Many profiling tools may involve AI and automation. This means that you must consider issues about what’s known as ‘statistical accuracy’.

It’s important to understand that this isn’t quite the same as ‘accuracy’ in data protection law. The accuracy principle is about ensuring that the personal information you process is accurate, and where necessary, kept up-to-date (see earlier section).

Statistical accuracy is about how often an AI system guesses the correct answer, measured against correctly-labelled test data.

You must consider statistical accuracy as part of your compliance with the fairness principle. (See the section on How do we ensure our use of profiling tools is fair? for more information about the fairness principle.)

If you are using profiling tools that make predictions or inferences about people, you must ensure that they are sufficiently statistically accurate for your purposes. This does not mean that they need to be 100% statistically accurate, but you should consider the possibility of incorrect assessments of users and the impact this might have on them.

There are different measures of statistical accuracy that can reflect the balance your system strikes between false positive and false negative results (see the box below for the definitions of ‘false positive’ and ‘false negative’).
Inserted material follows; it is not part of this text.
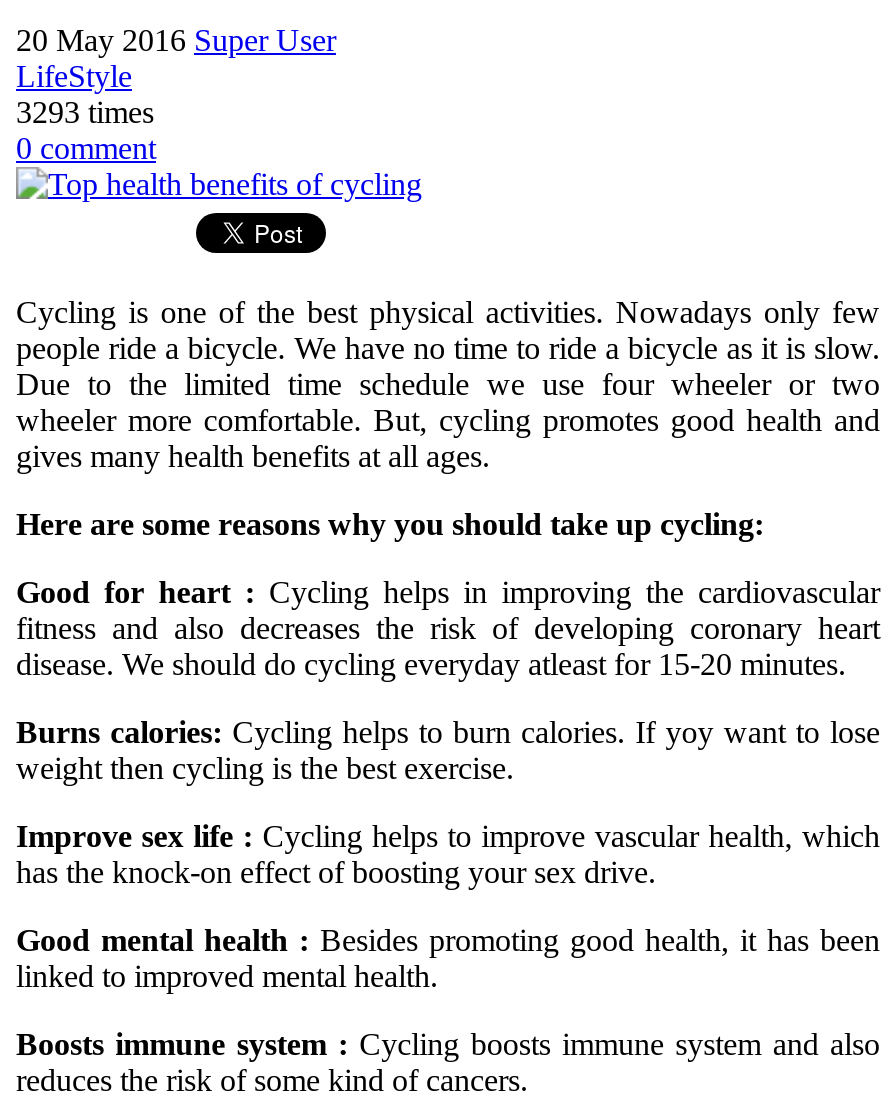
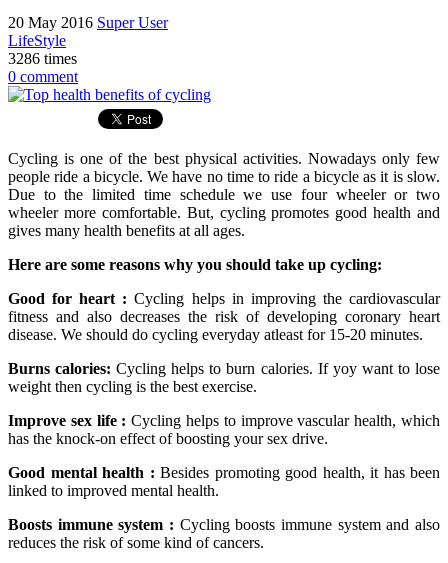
[16,95,154,129] 3293 times -> [8,50,77,67] 3286 times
These measures include:

precision, the percentage of cases identified as positive that are in fact positive. For example, if your profiling tool classes nine out of 10 accounts as bots and this is actually the case in practice, then its precision is 90%; or
recall, the percentage of all cases that are in fact positive that are identified as such. For example, if 10 out of 100 accounts are bots but your profiling tool only identifies seven of them, then its recall is 70%.
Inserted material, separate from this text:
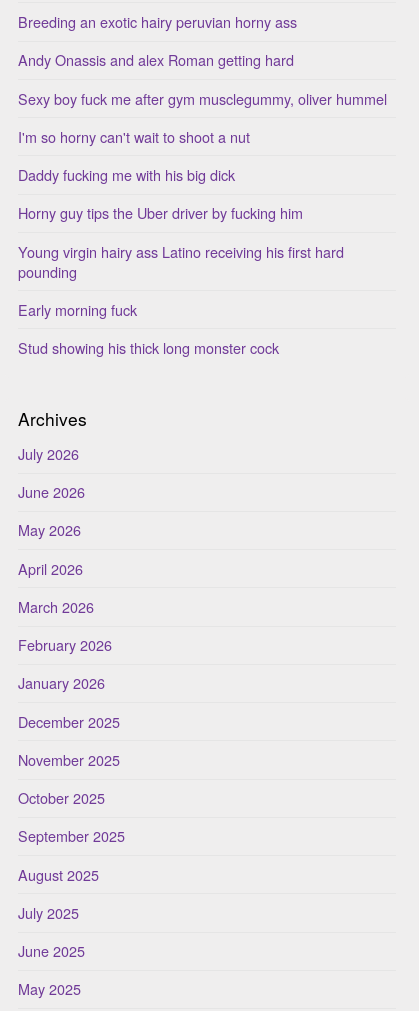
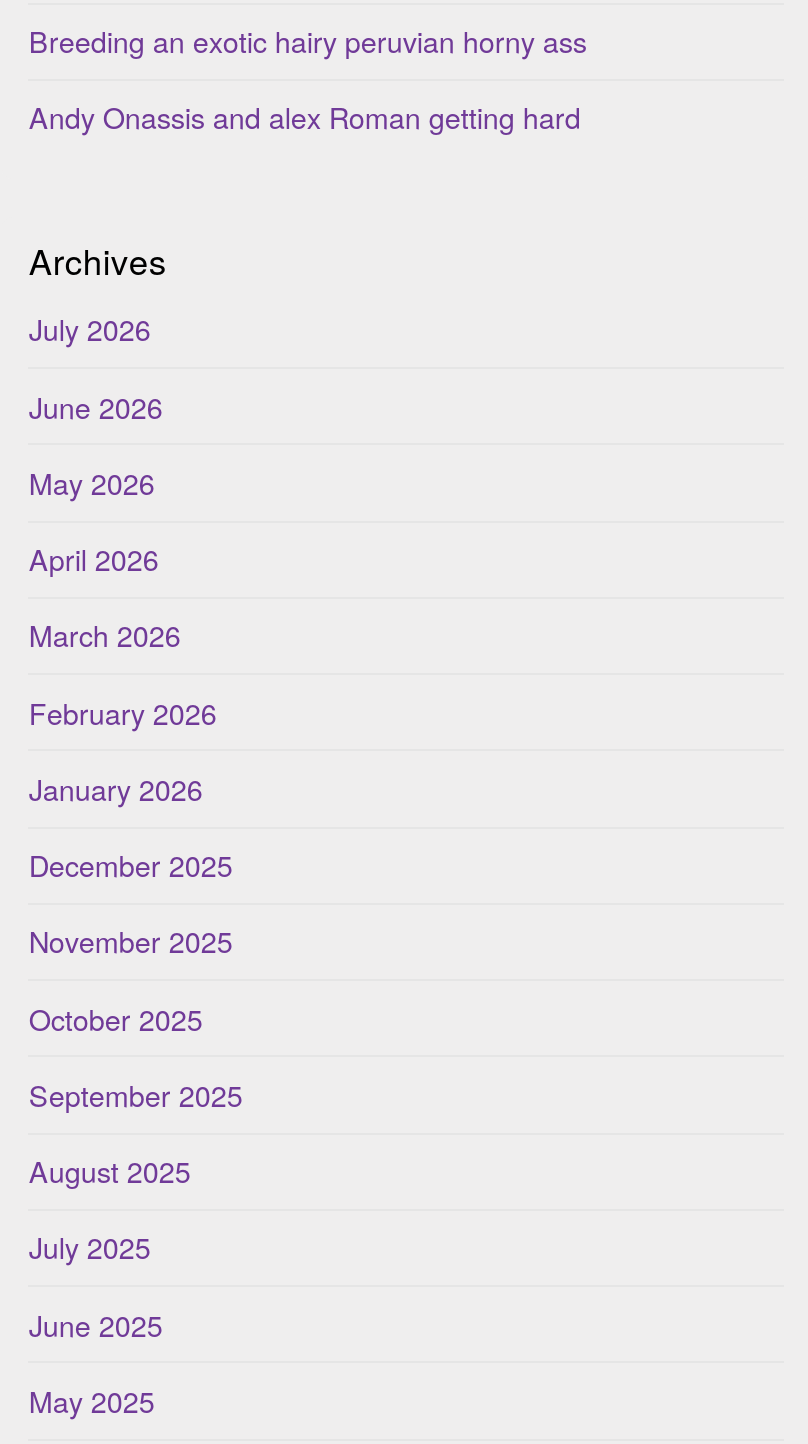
[18,88,387,358] Sexy boy fuck me after gym musclegummy, oliver hummel | I'm so horny can't wait to shoot a nut | Daddy fucking me with his big dick | Horny guy tips the Uber driver by fucking him | Young virgin hairy ass Latino receiving his first hard | pounding | Early morning fuck | Stud showing his thick long monster cock -> none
There are trade-offs between precision and recall. For example, if you place more importance on finding as many bot accounts as possible (maximising recall), this may come at the cost of some false positives (lowering precision).

You should prioritise your balance of precision and recall based on the severity and nature of the risks to users. You should consider:

the context you deploy your profiling tool in;
the severity of the harm your tool aims to tackle;
the outcome of your systems (including what moderation actions you apply); and
the consequences for users.

(You can find more information about accuracy and statistical accuracy in our guidance on AI and data protection.)

Definitions

A false positive occurs when your system incorrectly identifies a user as exhibiting a certain behaviour or characteristic (eg classifying a user as a bot, when they are actually genuine). Systems optimised for precision are likely to give rise to fewer false positives.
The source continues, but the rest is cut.